WORK INSTRUCTION —
Which lines below contain "Views"? Pull them out.
+-------+
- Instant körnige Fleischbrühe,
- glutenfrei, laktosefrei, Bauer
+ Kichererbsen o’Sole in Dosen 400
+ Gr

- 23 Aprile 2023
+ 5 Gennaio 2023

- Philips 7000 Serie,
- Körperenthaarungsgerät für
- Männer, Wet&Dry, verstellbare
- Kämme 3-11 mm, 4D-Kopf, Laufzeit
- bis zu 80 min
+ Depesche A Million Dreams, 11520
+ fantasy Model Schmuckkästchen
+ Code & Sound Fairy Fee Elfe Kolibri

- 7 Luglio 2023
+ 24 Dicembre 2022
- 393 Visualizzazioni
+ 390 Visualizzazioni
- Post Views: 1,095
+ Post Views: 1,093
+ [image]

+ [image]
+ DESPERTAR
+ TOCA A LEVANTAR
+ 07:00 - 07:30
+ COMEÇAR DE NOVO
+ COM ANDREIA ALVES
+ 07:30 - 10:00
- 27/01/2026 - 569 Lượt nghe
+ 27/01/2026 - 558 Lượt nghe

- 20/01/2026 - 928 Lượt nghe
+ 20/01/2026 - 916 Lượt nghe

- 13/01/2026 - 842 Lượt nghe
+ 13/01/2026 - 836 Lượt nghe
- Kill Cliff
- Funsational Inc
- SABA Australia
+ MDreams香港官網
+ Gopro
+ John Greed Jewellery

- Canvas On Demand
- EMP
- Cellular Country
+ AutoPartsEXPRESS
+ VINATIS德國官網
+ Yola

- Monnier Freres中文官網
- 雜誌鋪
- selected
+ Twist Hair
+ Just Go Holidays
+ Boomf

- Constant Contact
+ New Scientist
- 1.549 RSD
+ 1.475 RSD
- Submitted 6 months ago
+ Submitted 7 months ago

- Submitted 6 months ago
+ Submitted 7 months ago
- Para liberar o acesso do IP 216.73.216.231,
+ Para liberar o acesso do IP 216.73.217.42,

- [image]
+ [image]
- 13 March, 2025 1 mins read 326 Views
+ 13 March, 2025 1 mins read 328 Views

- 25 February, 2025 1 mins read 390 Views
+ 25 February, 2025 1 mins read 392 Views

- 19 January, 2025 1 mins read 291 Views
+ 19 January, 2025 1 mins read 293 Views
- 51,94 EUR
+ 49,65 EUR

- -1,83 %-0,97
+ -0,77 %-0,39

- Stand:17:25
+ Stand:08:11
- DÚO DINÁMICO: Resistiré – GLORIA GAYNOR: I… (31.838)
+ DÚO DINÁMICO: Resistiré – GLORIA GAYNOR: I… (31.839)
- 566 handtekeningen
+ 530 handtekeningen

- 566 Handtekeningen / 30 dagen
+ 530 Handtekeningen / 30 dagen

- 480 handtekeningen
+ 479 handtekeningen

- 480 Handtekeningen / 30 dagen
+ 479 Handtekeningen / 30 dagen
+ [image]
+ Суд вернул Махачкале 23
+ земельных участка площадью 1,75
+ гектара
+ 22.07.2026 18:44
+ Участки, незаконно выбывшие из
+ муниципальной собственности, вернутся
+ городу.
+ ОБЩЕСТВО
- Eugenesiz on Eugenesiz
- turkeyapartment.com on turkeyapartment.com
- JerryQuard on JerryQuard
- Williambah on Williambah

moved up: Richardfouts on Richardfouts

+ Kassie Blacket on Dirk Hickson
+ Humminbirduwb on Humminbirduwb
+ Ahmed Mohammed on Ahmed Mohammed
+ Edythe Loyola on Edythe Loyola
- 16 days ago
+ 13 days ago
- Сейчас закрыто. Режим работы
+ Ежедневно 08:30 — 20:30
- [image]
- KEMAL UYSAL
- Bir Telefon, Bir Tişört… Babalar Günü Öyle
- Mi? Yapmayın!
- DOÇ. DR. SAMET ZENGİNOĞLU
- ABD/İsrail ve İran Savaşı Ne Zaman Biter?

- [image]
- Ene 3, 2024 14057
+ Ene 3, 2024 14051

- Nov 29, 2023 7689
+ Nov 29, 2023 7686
+-------+
FINAL ANSWER —
- Post Views: 1,095
+ Post Views: 1,093
- 13 March, 2025 1 mins read 326 Views
+ 13 March, 2025 1 mins read 328 Views
- 25 February, 2025 1 mins read 390 Views
+ 25 February, 2025 1 mins read 392 Views
- 19 January, 2025 1 mins read 291 Views
+ 19 January, 2025 1 mins read 293 Views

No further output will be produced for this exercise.